Knowing that pancreatic cancer can thrive on fat, and that eIF4E is more active during fat burning, the scientists then placed the pancreatic cancer mouse models on a ketogenic diet, forcing the tumors to consume fats alone, and treated the animals using the cancer drug. “… we proposed that pancreatic tumour growth, under a ketogenic diet, might also rely on P-eIF4E, which can be blocked by a clinical inhibitor of MNK (eFT508; also known as tomivosertib),” they commented. In this context, the drug cut off the cancer cells’ only sustenance—and the tumors shrank.
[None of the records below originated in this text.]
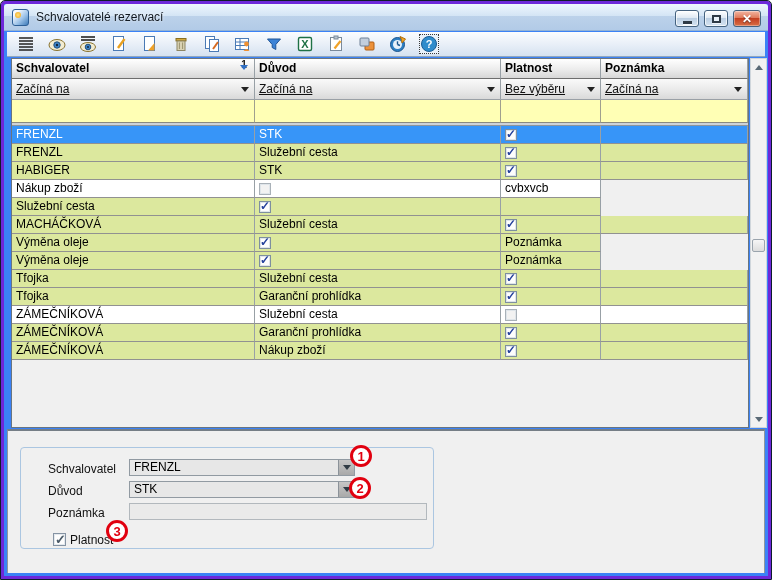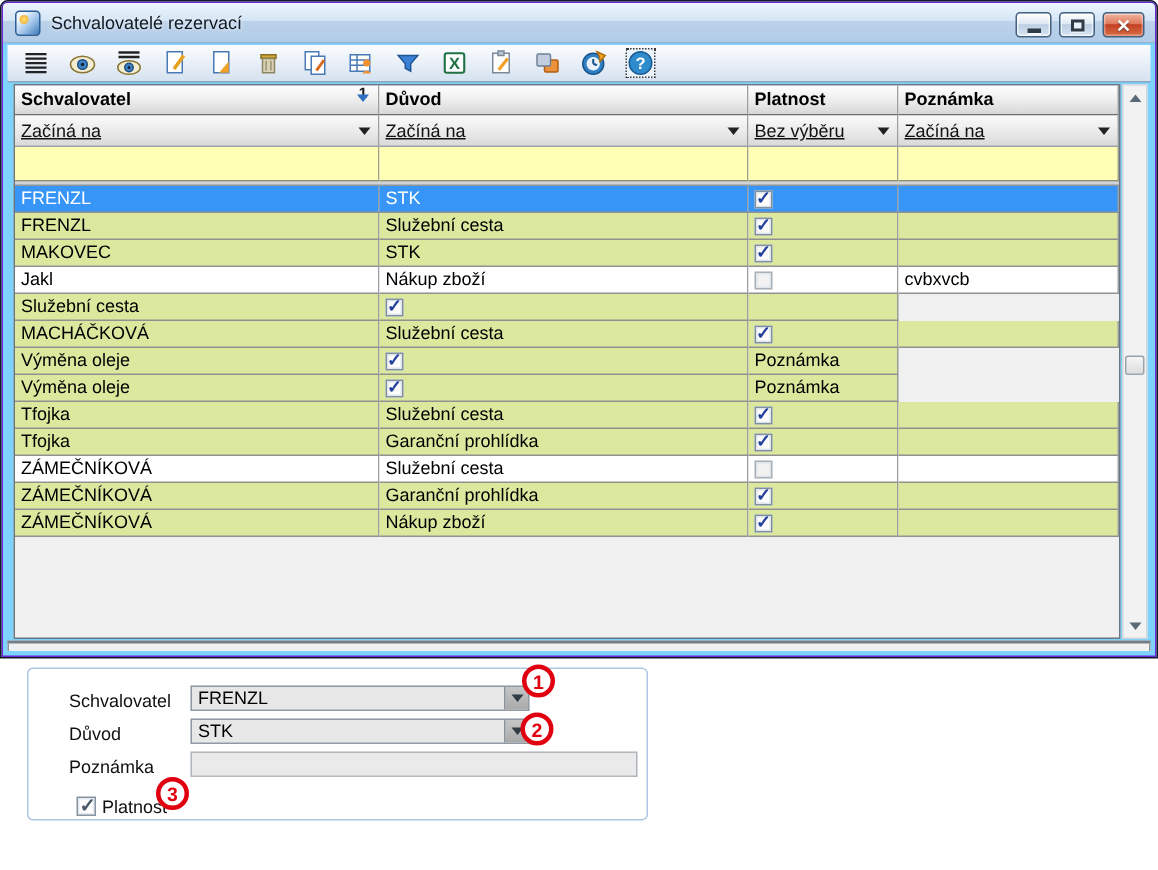"Schvalovatelé rezervací" .window { background: #7dd3fc -> #3b82f6; border: 1px solid #6d28d9 -> 3px solid #6d28d9; height: 437px -> 578px }
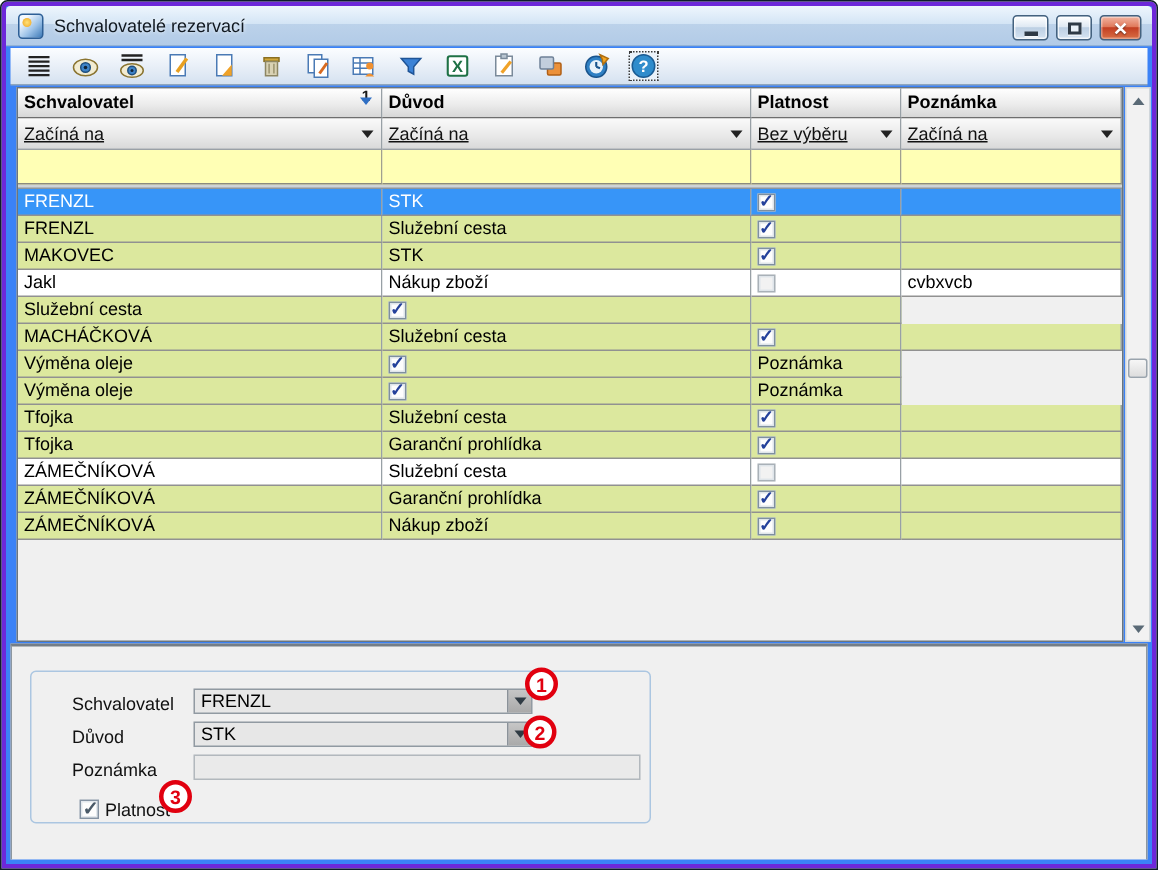"MAKOVEC" div.gcell { text: MAKOVEC -> HABIGER }
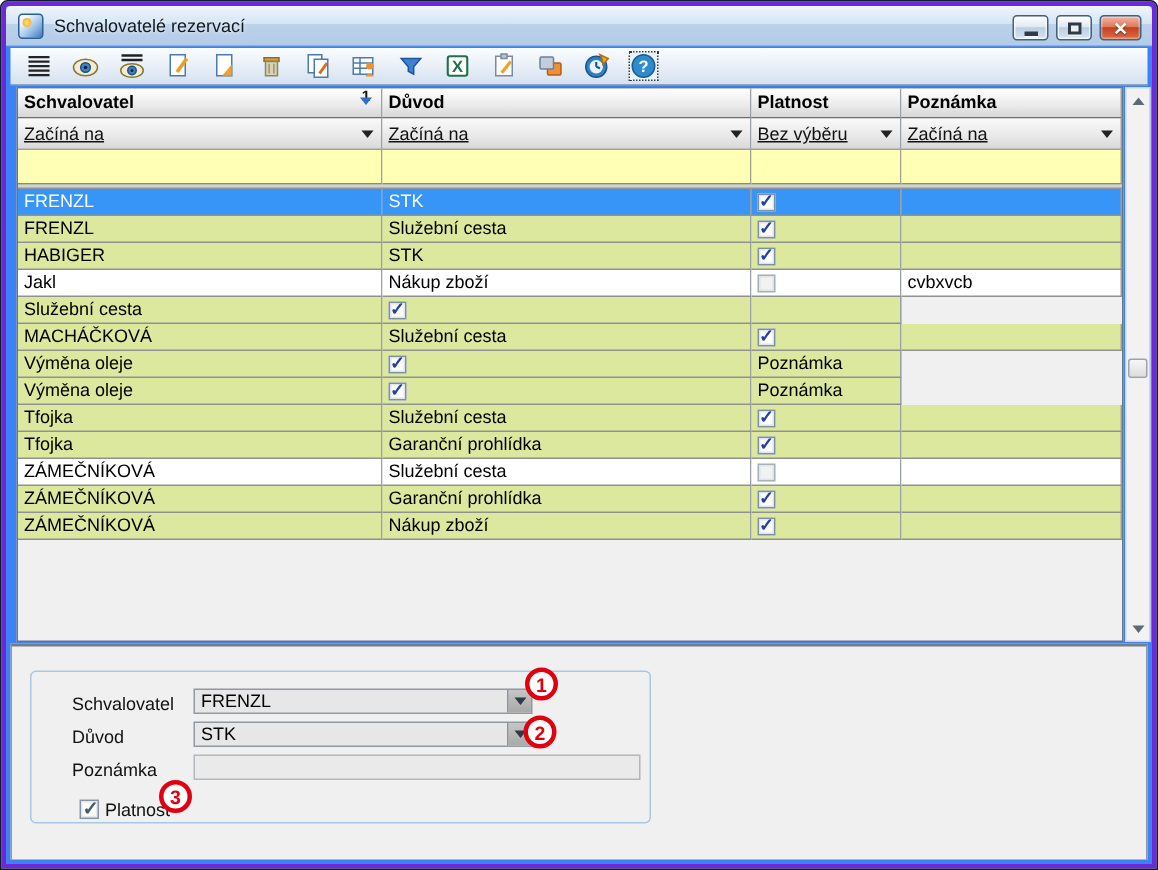"Jakl" div.gcell { html: <div>Jakl</div> -> none }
Ruggero, along with Kevan Shokat, PhD, UCSF professor of cellular and molecular pharmacology, developed eFT508 in the 2010s, and it showed some promise in clinical trials. But now, there’s a much more powerful way to use it. “The field has struggled to firmly link diet with cancer and cancer treatments,” Ruggero said. “But to really connect these things productively, you need to know the mechanism.” The authors concluded, “The strong repression of tumour growth from the combination of targeting P-eIF4E with a clinical inhibitor and a ketogenic diet revealed a new therapeutic approach for pancreatic cancer treatment in the future. It will be interesting to determine in future studies whether this translational control of ketogenesis is also present in other tissues and tumour types.”
Different diet-drug combinations will be needed to treat more forms of cancer, the researchers suggested. “We expect most cancers to have other vulnerabilities,” Ruggero said. “This is the foundation for a new way to treat cancer with diet and personalized therapies.”